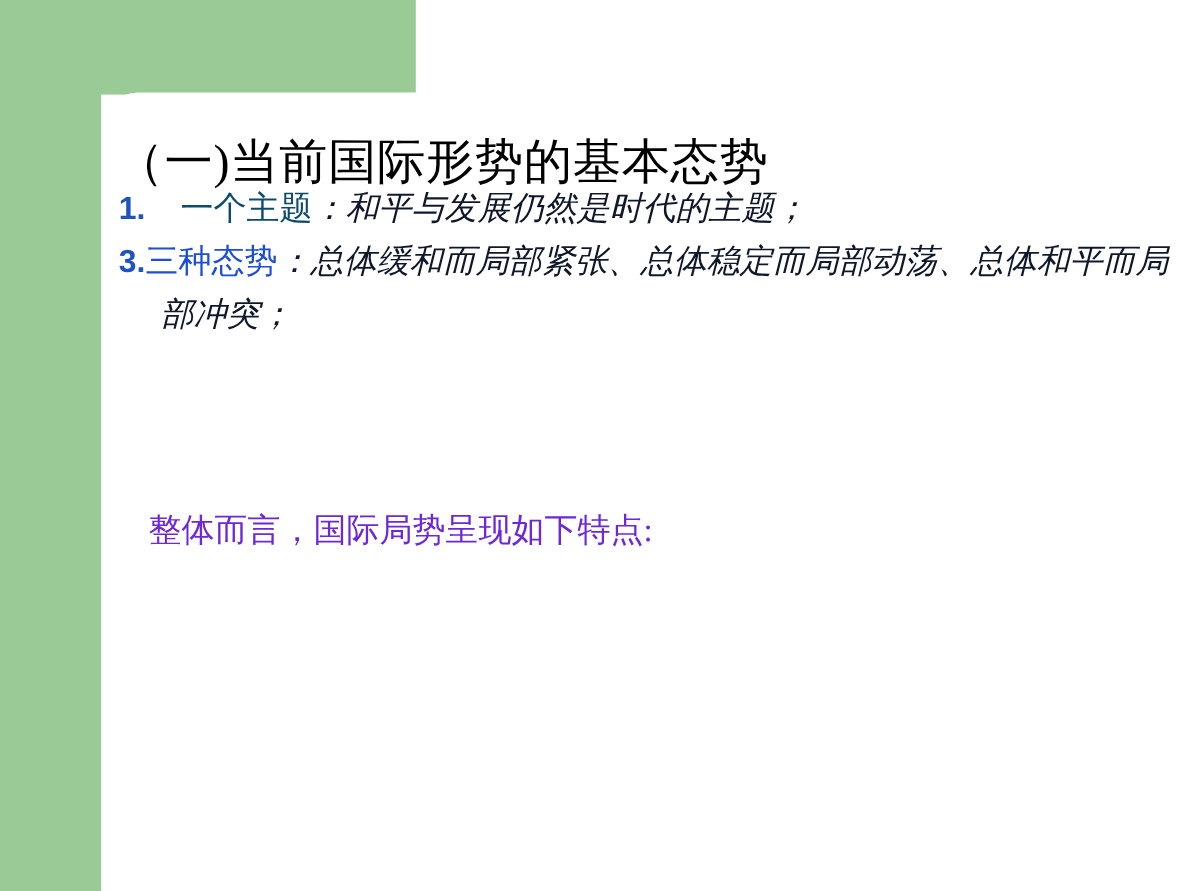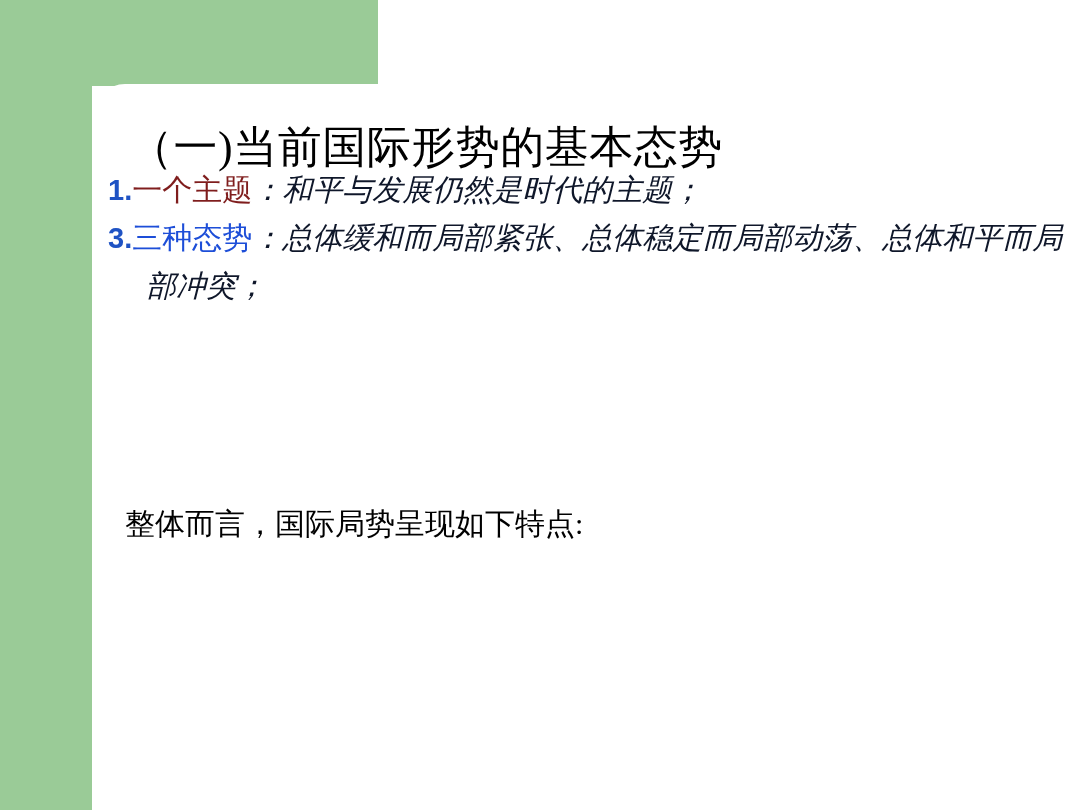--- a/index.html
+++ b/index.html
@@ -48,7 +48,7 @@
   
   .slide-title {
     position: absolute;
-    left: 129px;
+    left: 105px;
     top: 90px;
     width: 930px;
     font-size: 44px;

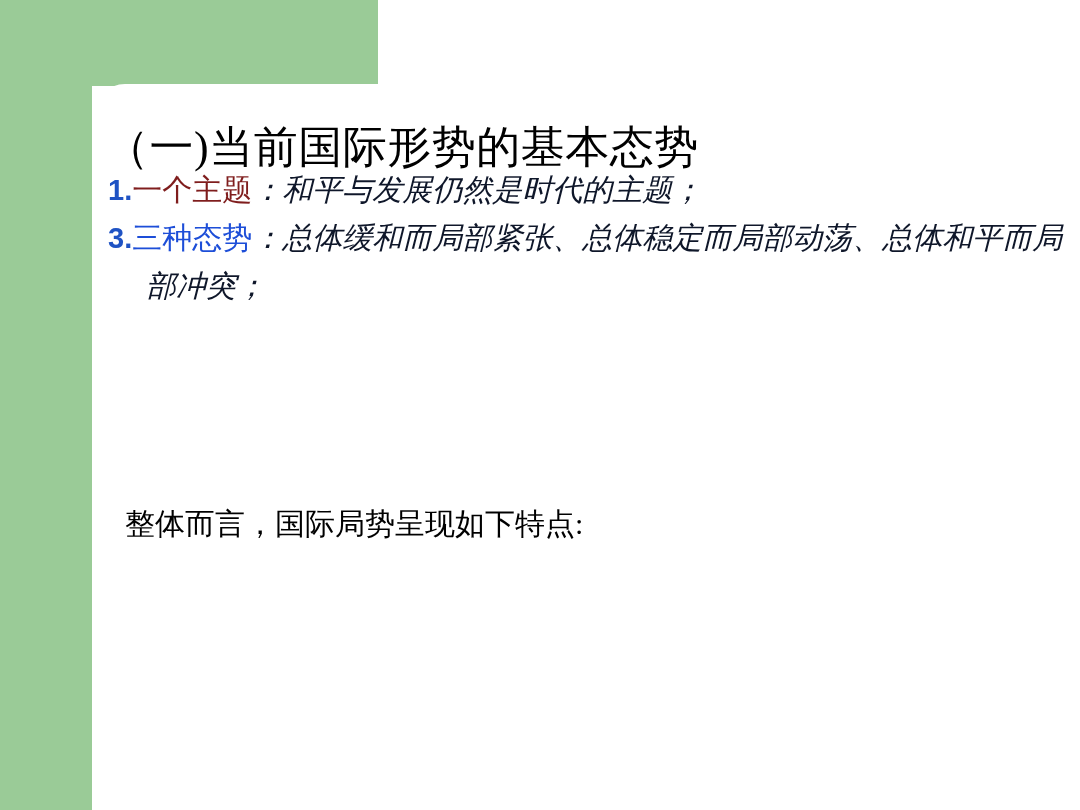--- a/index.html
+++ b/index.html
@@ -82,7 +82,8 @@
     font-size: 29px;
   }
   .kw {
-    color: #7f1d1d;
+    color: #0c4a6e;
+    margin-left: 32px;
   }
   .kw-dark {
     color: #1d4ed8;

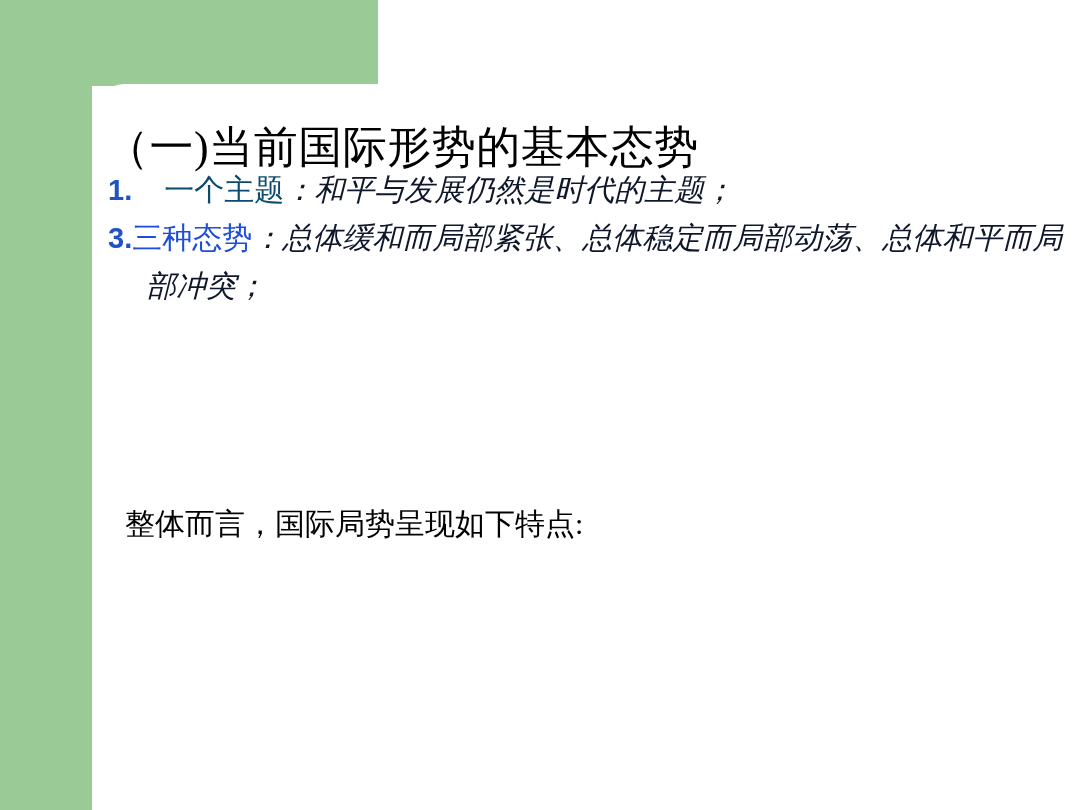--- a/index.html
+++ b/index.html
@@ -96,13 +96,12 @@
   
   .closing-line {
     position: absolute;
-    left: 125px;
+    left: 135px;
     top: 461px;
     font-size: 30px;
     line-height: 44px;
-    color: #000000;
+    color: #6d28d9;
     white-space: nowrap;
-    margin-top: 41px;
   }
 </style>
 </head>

· · · ·

__Your objective__
Your reply should repeat the entries above exactly, leaving the pictures out.

__Response to this task__
--- a/index.html
+++ b/index.html
@@ -48,7 +48,7 @@
   
   .slide-title {
     position: absolute;
-    left: 129px;
+    left: 105px;
     top: 90px;
     width: 930px;
     font-size: 44px;

--- a/index.html
+++ b/index.html
@@ -82,7 +82,8 @@
     font-size: 29px;
   }
   .kw {
-    color: #7f1d1d;
+    color: #0c4a6e;
+    margin-left: 32px;
   }
   .kw-dark {
     color: #1d4ed8;

--- a/index.html
+++ b/index.html
@@ -96,13 +96,12 @@
   
   .closing-line {
     position: absolute;
-    left: 125px;
+    left: 135px;
     top: 461px;
     font-size: 30px;
     line-height: 44px;
-    color: #000000;
+    color: #6d28d9;
     white-space: nowrap;
-    margin-top: 41px;
   }
 </style>
 </head>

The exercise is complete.